You are viewing a plain text version of this content. The canonical link for it is here.
Posted to mapreduce-user@hadoop.apache.org by Jonathan Coveney <jc...@gmail.com> on 2011/03/24 18:09:45 UTC
A way to monitor HDFS for a file to come live, and then kick off a job?
I am not sure if this is the right listserv, forgive me if it is not. My
goal is this: monitor HDFS until a file is create, and then kick off a job.
Ideally I'd want to do this continuously, but the file would be create
hourly (with some sort of variance). I guess I could make a script that
would ping the server every 5 minutes or something, but I was wondering if
there might be a more elegant way?
Thanks
Jon
Re: A way to monitor HDFS for a file to come live, and then kick off
a job?
Posted by Eric <er...@gmail.com>.
You can also use a FUSE mount and use a cronjob to check if new files
arrived. You may want to make sure to create a pid file that is checked so
you won't run the script again before the previous run finished.

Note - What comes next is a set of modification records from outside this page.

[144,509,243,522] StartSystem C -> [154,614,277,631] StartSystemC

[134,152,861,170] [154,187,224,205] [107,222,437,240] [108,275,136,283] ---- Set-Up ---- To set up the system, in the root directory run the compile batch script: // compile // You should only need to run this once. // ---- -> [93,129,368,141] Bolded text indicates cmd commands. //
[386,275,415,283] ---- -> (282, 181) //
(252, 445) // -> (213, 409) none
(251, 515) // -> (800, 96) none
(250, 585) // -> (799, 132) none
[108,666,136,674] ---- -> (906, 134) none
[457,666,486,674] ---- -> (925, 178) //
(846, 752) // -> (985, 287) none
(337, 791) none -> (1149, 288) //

2011/3/25 Allen Wittenauer <aw...@apache.org>
>
> On Mar 24, 2011, at 10:09 AM, Jonathan Coveney wrote:
>
> > I am not sure if this is the right listserv, forgive me if it is not.
>
> A better choice would likely be hdfs-user@, since this is really
> about watching files in HDFS.
>
>
> > My
> > goal is this: monitor HDFS until a file is create, and then kick off a
> job.
> > Ideally I'd want to do this continuously, but the file would be create
> > hourly (with some sort of variance). I guess I could make a script that
> > would ping the server every 5 minutes or something, but I was wondering
> if
> > there might be a more elegant way?
>
> Two ways off the top of my head:
>
> 1) Read/watch the edits stream
>
> 2) Read/watch the HDFS audit log
>
> Given the latter is text built by log4j, that should be relatively
> simple to implement.
>
> There was a JIRA asking for this functionally to be built in recently, btw.

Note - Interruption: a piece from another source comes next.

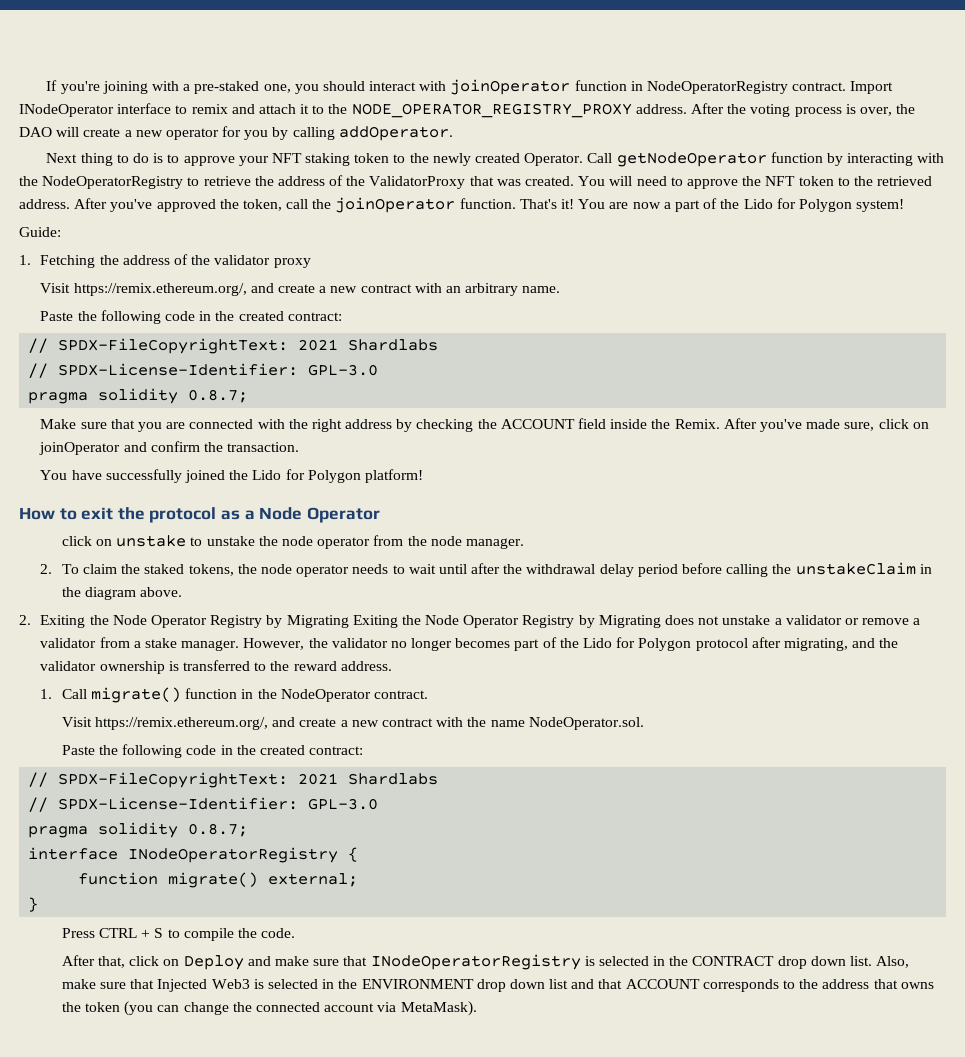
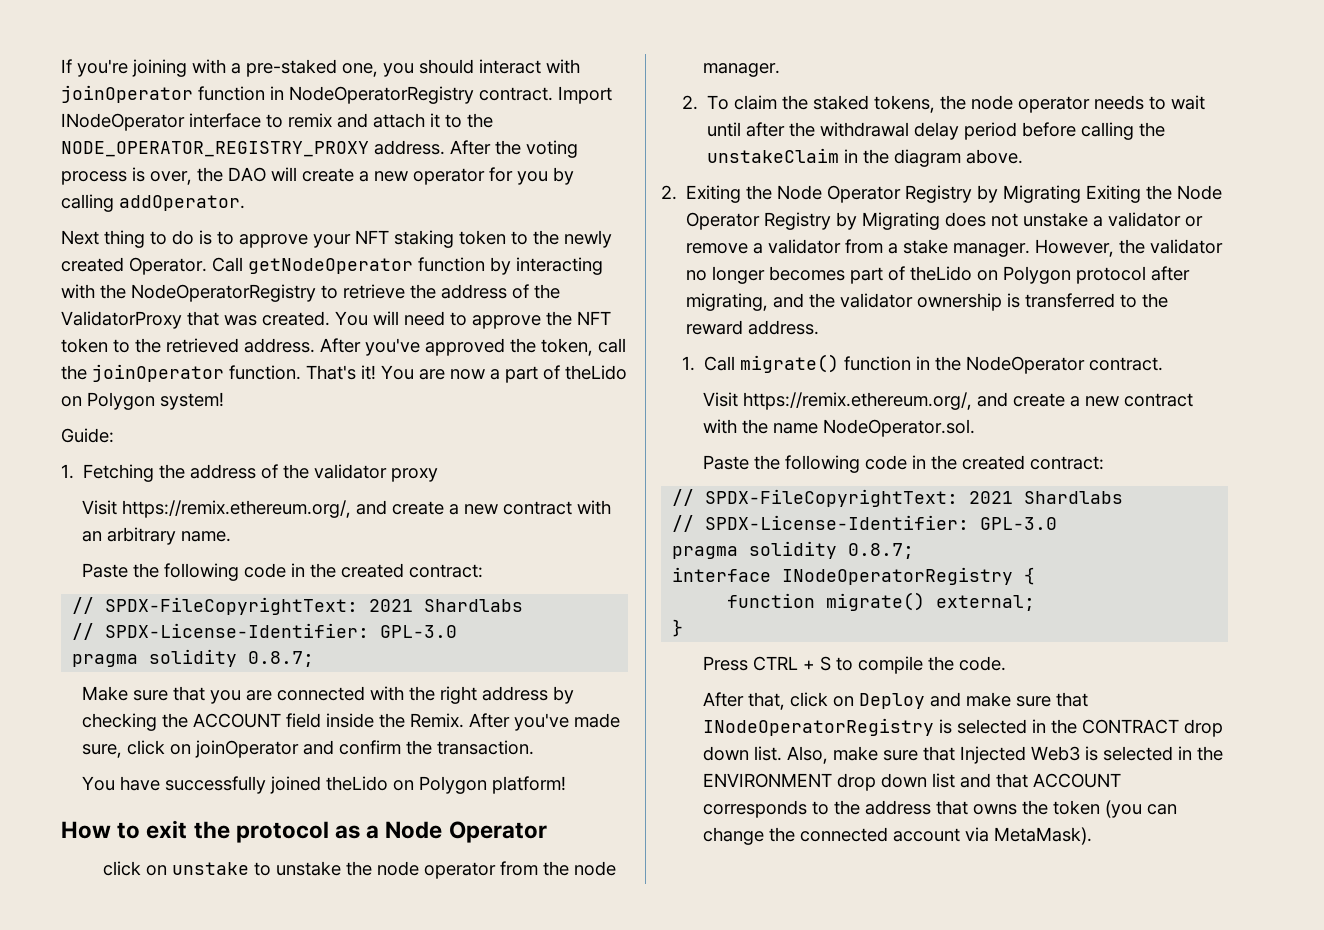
[720,198,796,209] the Lido for -> [565,365,627,380] [61,396,82,407] theLido on
[229,469,305,480] the Lido for -> [326,776,415,791] theLido on
[559,637,636,648] the Lido for -> [910,266,999,281] theLido on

Re: A way to monitor HDFS for a file to come live, and then kick off
a job?
Posted by Lance Norskog <go...@gmail.com>.
Hamake does exactly this:
http://code.google.com/p/hamake/
On Fri, Mar 25, 2011 at 9:46 AM, Allen Wittenauer <aw...@apache.org> wrote:
>
> On Mar 24, 2011, at 10:09 AM, Jonathan Coveney wrote:
>
>> I am not sure if this is the right listserv, forgive me if it is not.
>
> A better choice would likely be hdfs-user@, since this is really about watching files in HDFS.
>
>
>> My
>> goal is this: monitor HDFS until a file is create, and then kick off a job.
>> Ideally I'd want to do this continuously, but the file would be create
>> hourly (with some sort of variance). I guess I could make a script that
>> would ping the server every 5 minutes or something, but I was wondering if
>> there might be a more elegant way?
>
> Two ways off the top of my head:
>
> 1) Read/watch the edits stream
>
> 2) Read/watch the HDFS audit log
>
> Given the latter is text built by log4j, that should be relatively simple to implement.
>
> There was a JIRA asking for this functionally to be built in recently, btw.
--
Lance Norskog
goksron@gmail.com
Re: A way to monitor HDFS for a file to come live, and then kick off a job?

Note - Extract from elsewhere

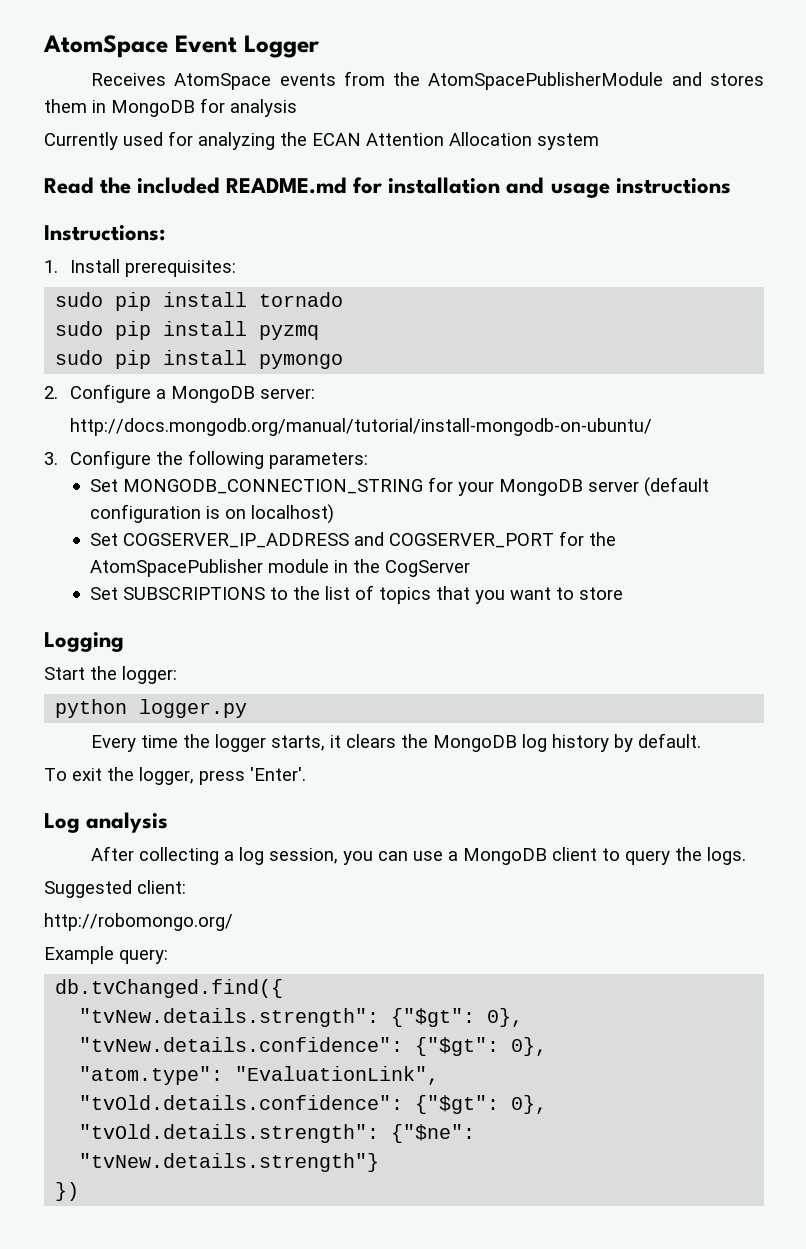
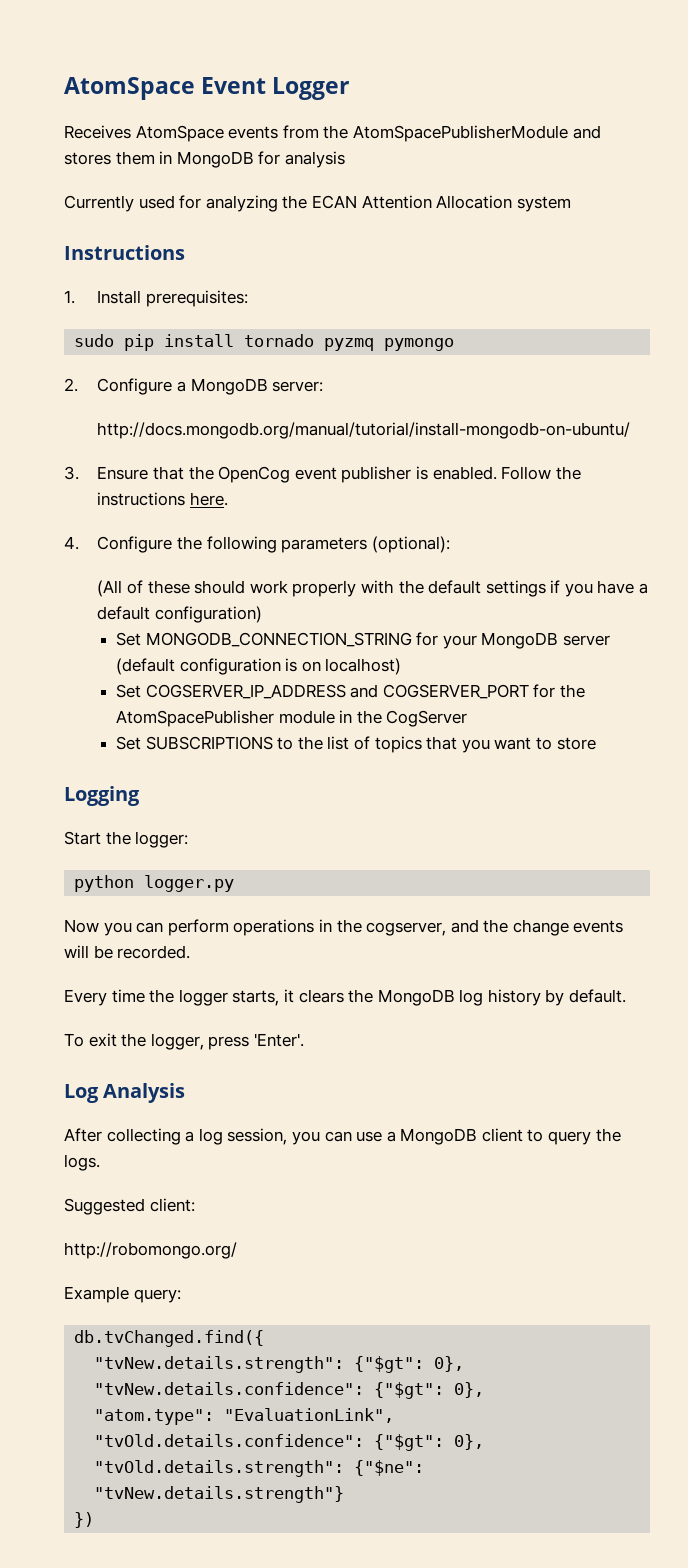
[44,177,731,198] [44,225,165,241] Read the included README.md for installation and usage instructions // Instructions: -> [64,245,185,260] Instructions
[55,321,320,340] [55,350,248,369] // sudo pip install pyzmq // sudo pip install -> [324,338,375,351] pyzmq
[69,450,368,469] Configure the following parameters: -> [97,466,581,483] [97,492,228,506] [64,536,450,553] [97,580,649,597] [97,606,262,623] Ensure that the OpenCog event publisher is enabled. Follow the instructions here. // 4. Configure the following parameters (optional): // (All of these should work properly with the default settings if you have a default configuration)
(248, 708) none -> [64,919,624,936] [64,945,191,959] // Now you can perform operations in the cogserver, and the change events will be recorded.
[86,812,169,833] analysis -> [103,1083,186,1103] Analysis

Posted by Allen Wittenauer <aw...@apache.org>.
On Mar 24, 2011, at 10:09 AM, Jonathan Coveney wrote:
> I am not sure if this is the right listserv, forgive me if it is not.
A better choice would likely be hdfs-user@, since this is really about watching files in HDFS.
> My
> goal is this: monitor HDFS until a file is create, and then kick off a job.
> Ideally I'd want to do this continuously, but the file would be create
> hourly (with some sort of variance). I guess I could make a script that
> would ping the server every 5 minutes or something, but I was wondering if
> there might be a more elegant way?
Two ways off the top of my head:
1) Read/watch the edits stream
2) Read/watch the HDFS audit log
Given the latter is text built by log4j, that should be relatively simple to implement.
There was a JIRA asking for this functionally to be built in recently, btw.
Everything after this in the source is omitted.